#### WHAT NEEDS TO BE DONE
Set every record down verbatim and omit the pictures.

#### GIVEN INFORMATION
════════════════════

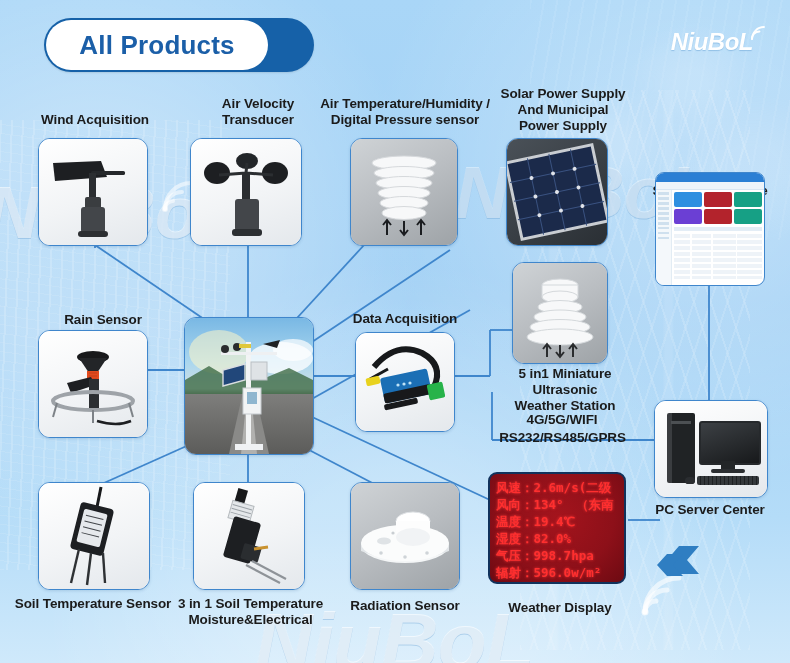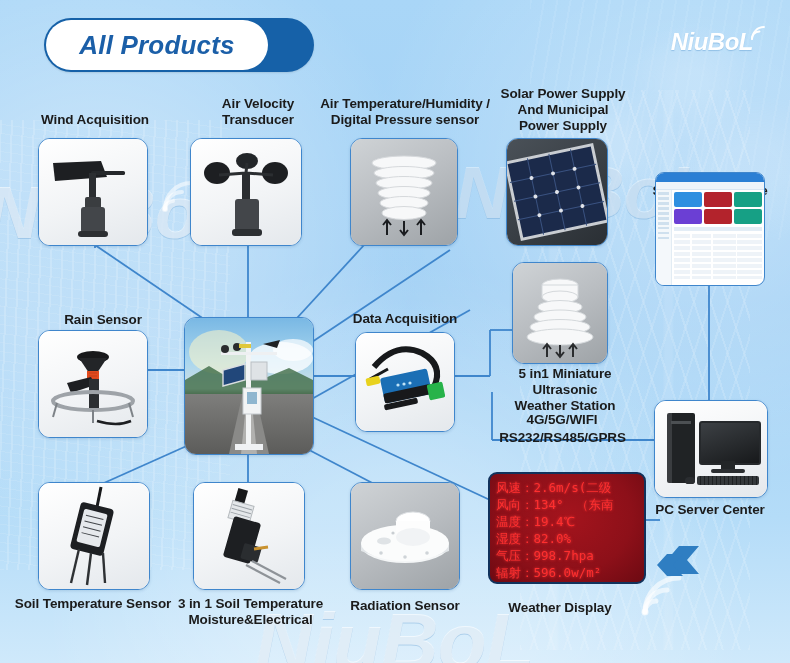"All Products" .pill-inner span { font-style: italic -> none }
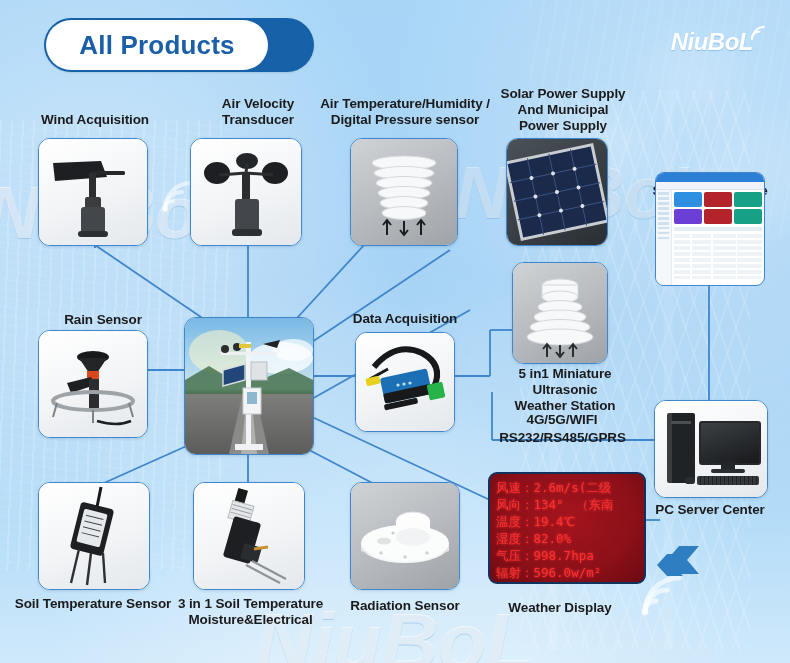"风速：2.6m/s(二级" .led { font-weight: none -> bold; width: 158px -> 138px }
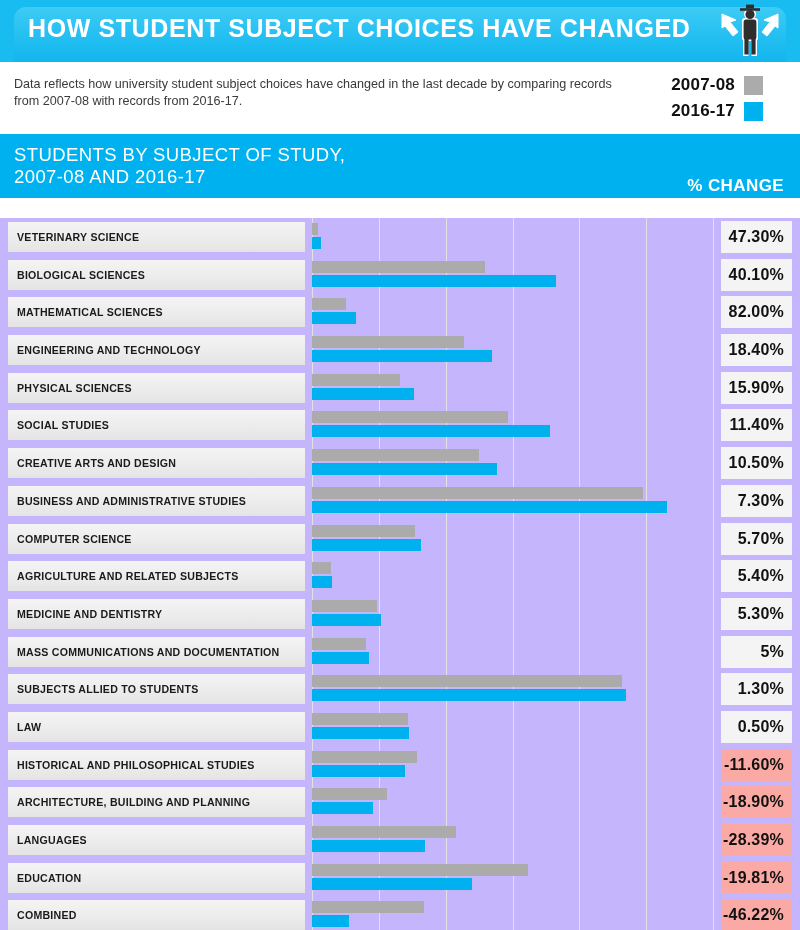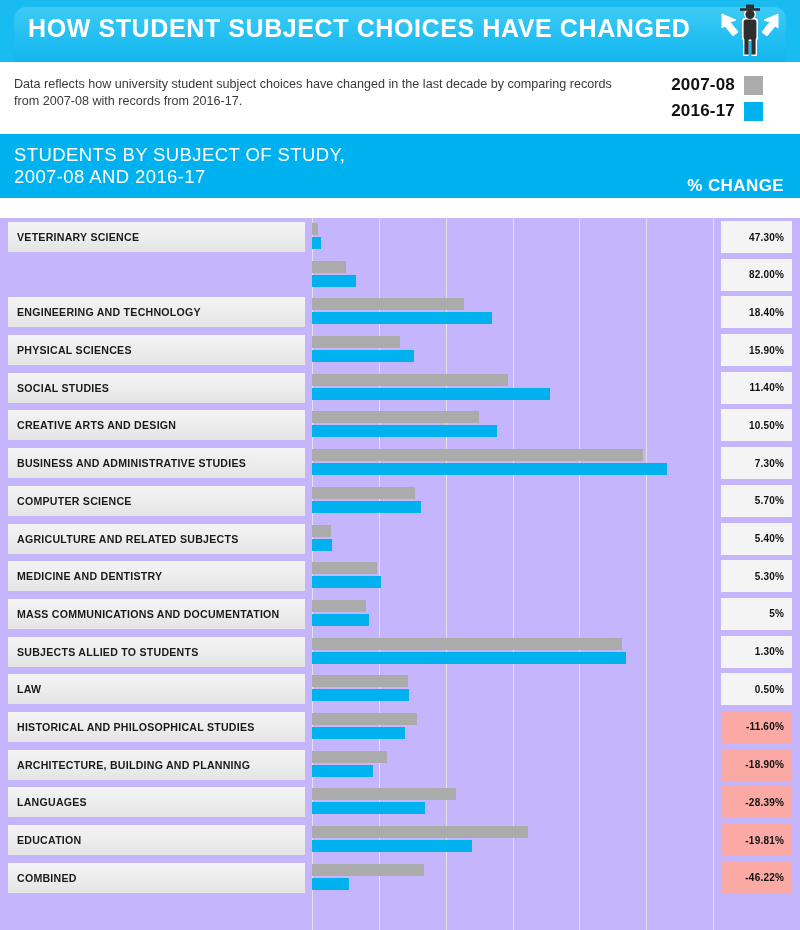"47.30%" .pct span { font-size: 10px -> 16px }
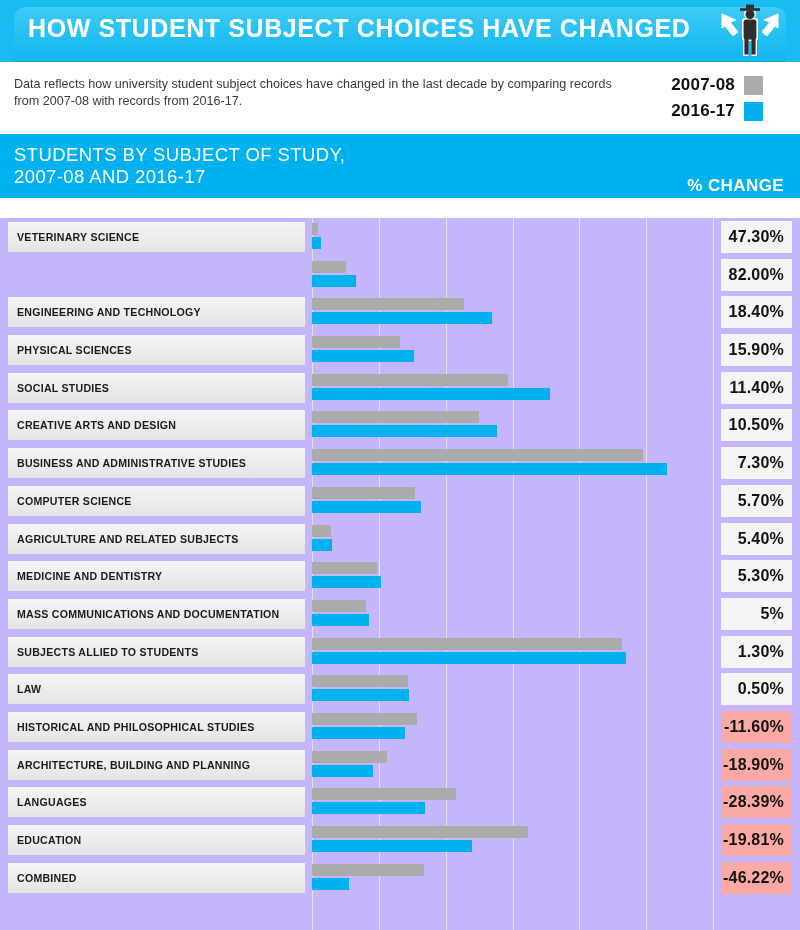"BIOLOGICAL SCIENCES" div.row { html: none -> <div> <div> <span>BIOLOGICAL SCIENCES</span> </div> <div> <div></div> <div></div> </div> <div> <span>40.10%</span> </div> </div> }
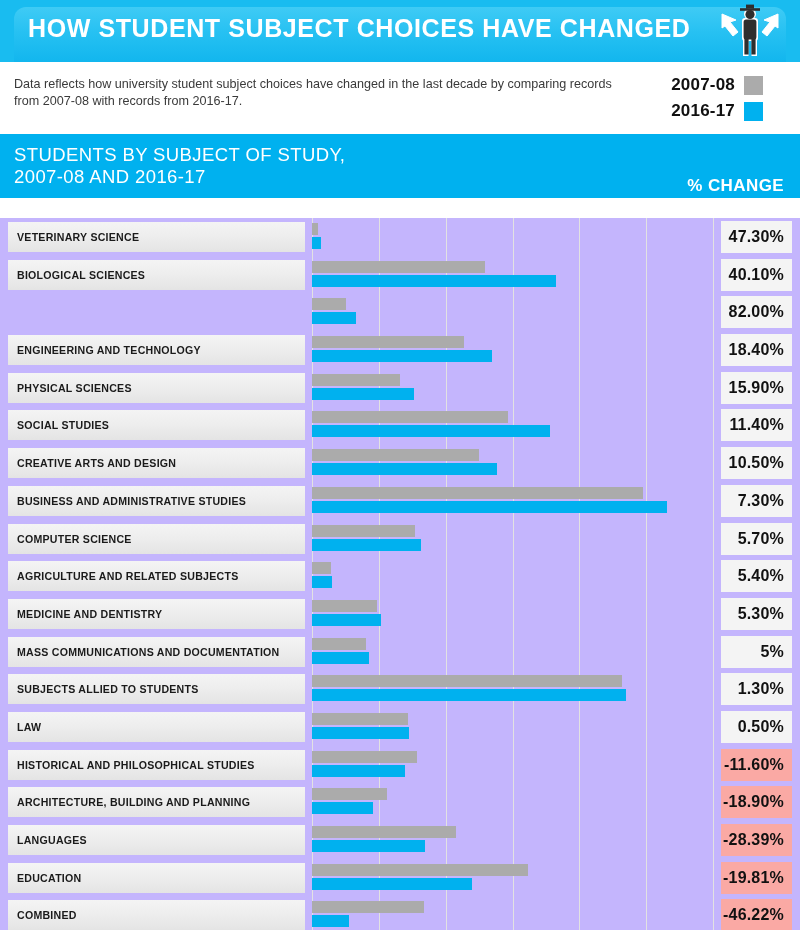"MATHEMATICAL SCIENCES" div.row-label { html: none -> <div> <span>MATHEMATICAL SCIENCES</span> </div> }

════════════════════

#### SOLUTION
"All Products" .pill-inner span { font-style: italic -> none }
"风速：2.6m/s(二级" .led { font-weight: none -> bold; width: 158px -> 138px }
"47.30%" .pct span { font-size: 10px -> 16px }
"BIOLOGICAL SCIENCES" div.row { html: none -> <div> <div> <span>BIOLOGICAL SCIENCES</span> </div> <div> <div></div> <div></div> </div> <div> <span>40.10%</span> </div> </div> }
"MATHEMATICAL SCIENCES" div.row-label { html: none -> <div> <span>MATHEMATICAL SCIENCES</span> </div> }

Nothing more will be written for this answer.